Problem to solve: Please give back, exactly as written, the lines from the line with "background: #5eead4 ->" to the line with "border-radius: 6px ->" in the listing below, leaving out all pictures.

Recorded data:
::::
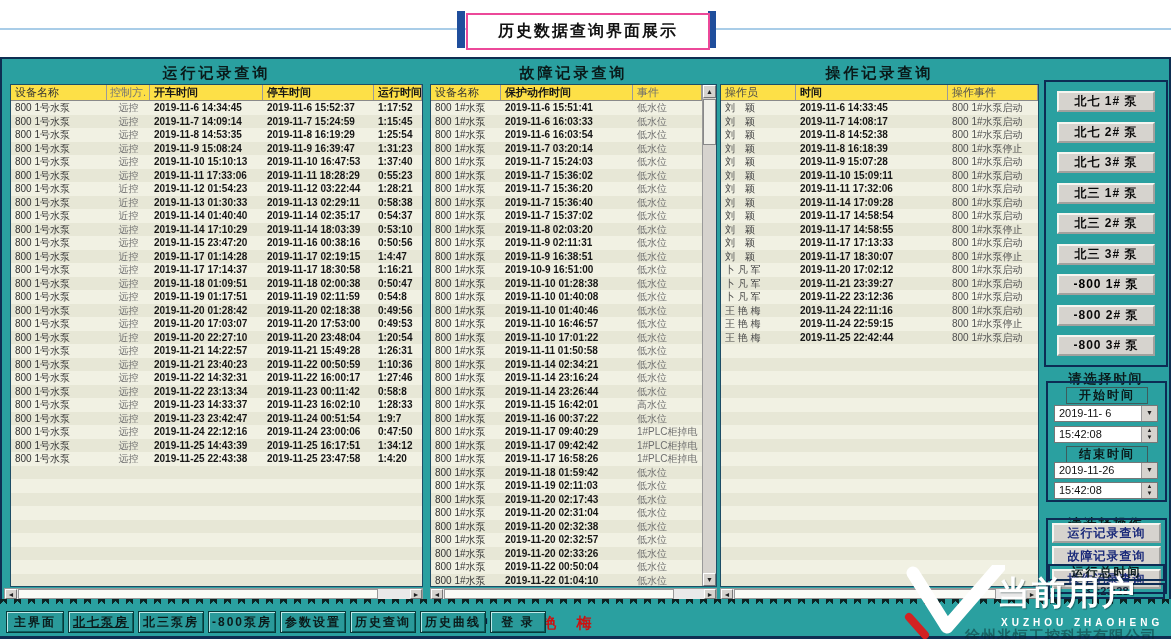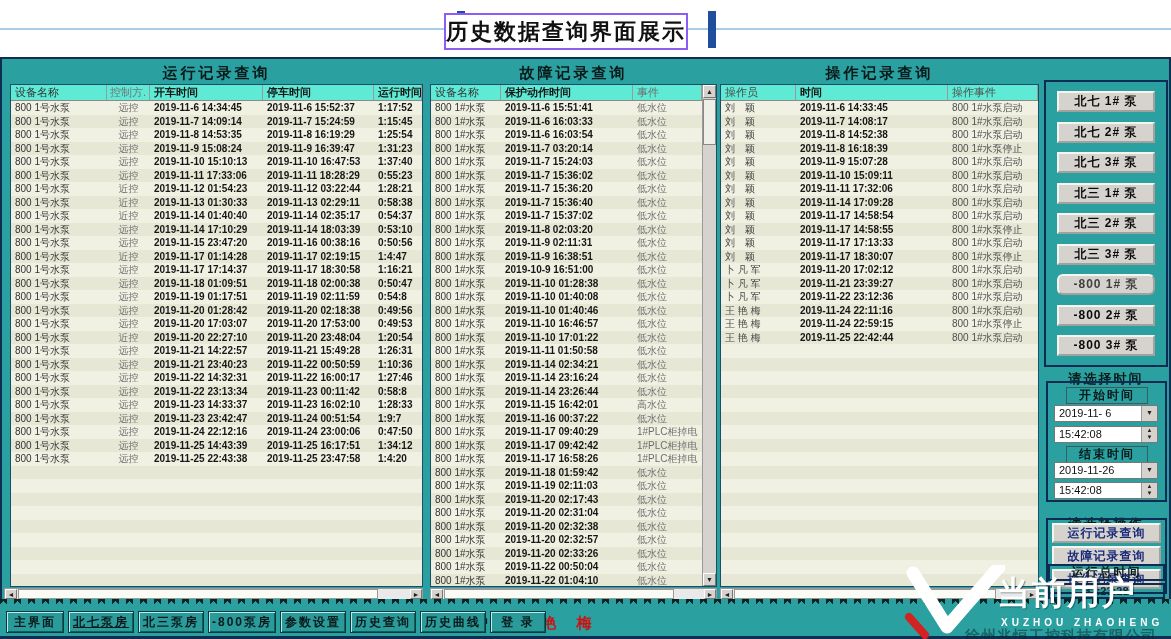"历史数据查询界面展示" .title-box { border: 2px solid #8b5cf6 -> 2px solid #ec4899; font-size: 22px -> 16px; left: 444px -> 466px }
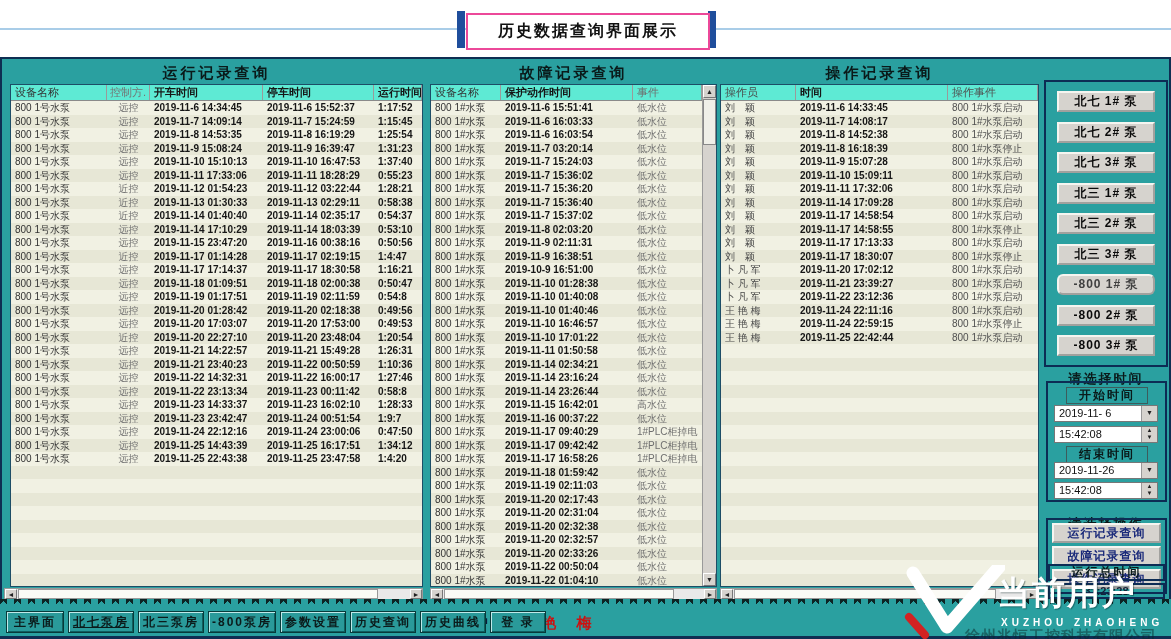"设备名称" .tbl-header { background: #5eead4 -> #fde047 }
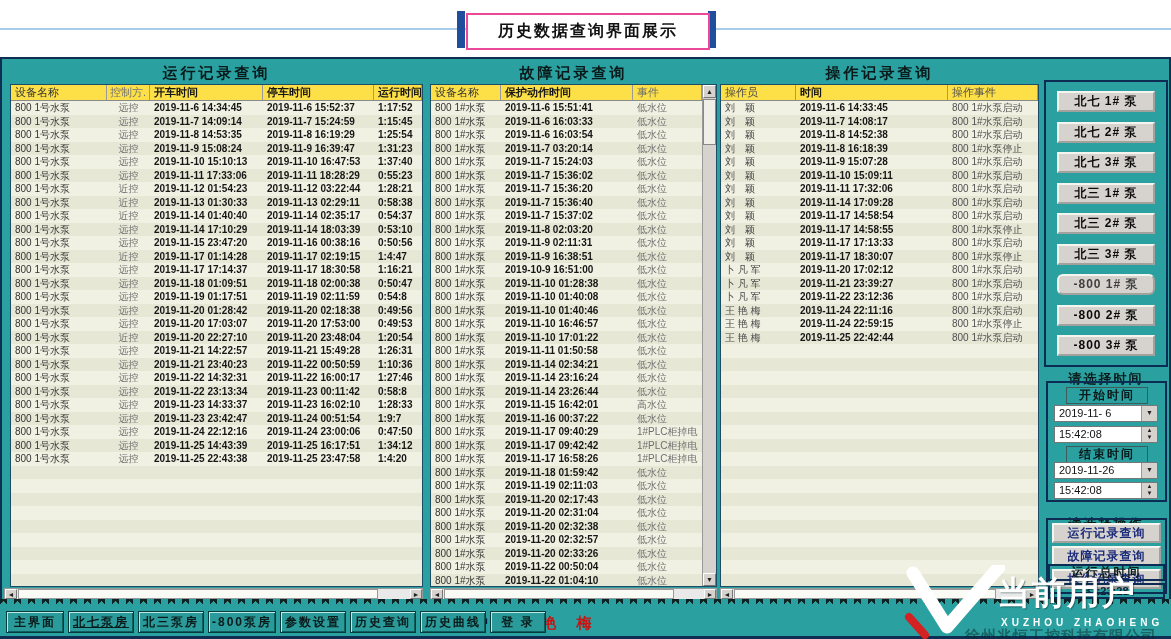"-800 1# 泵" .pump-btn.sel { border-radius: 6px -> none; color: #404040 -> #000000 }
::::
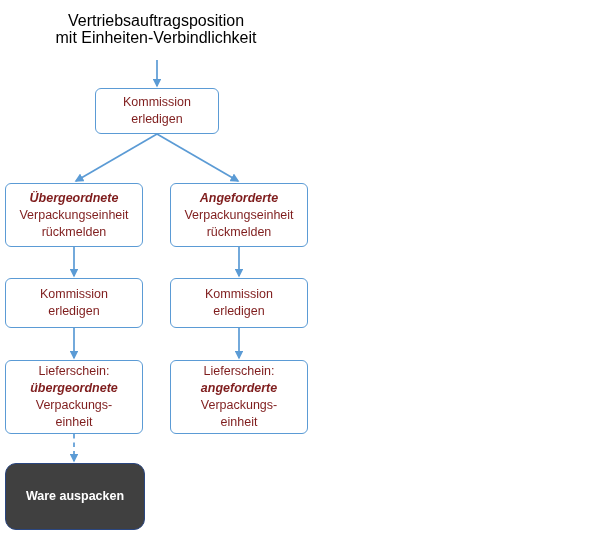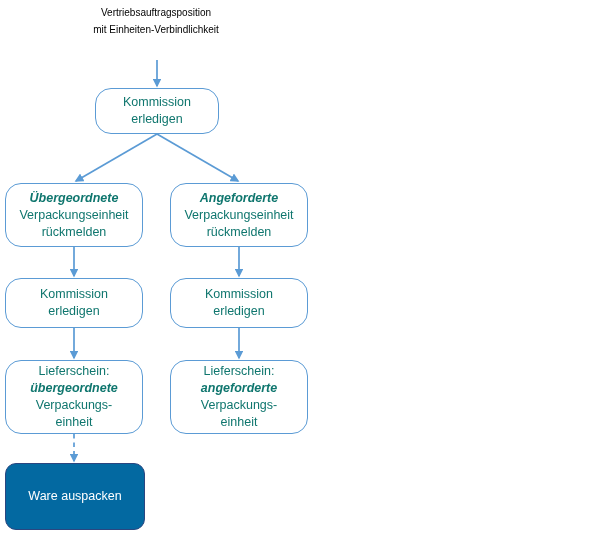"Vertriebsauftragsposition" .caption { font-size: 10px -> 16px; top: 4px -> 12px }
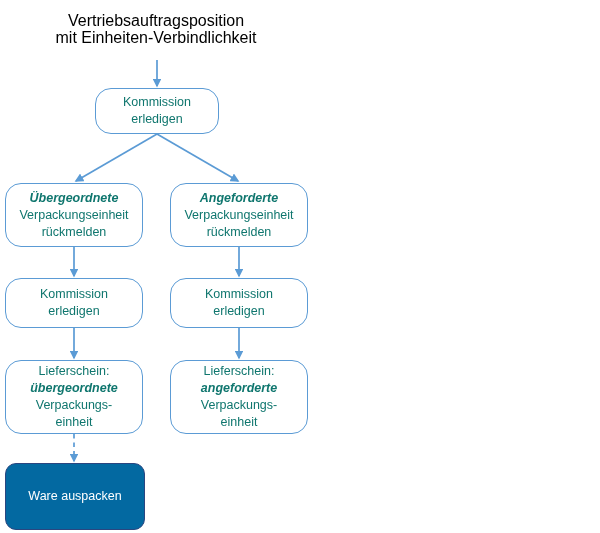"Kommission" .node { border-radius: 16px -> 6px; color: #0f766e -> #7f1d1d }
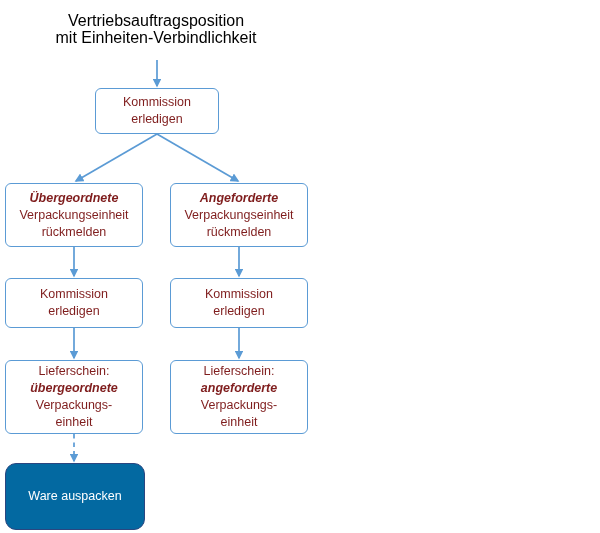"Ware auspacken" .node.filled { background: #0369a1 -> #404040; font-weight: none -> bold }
::::
Solution to this exercise:
"设备名称" .tbl-header { background: #5eead4 -> #fde047 }
"-800 1# 泵" .pump-btn.sel { border-radius: 6px -> none; color: #404040 -> #000000 }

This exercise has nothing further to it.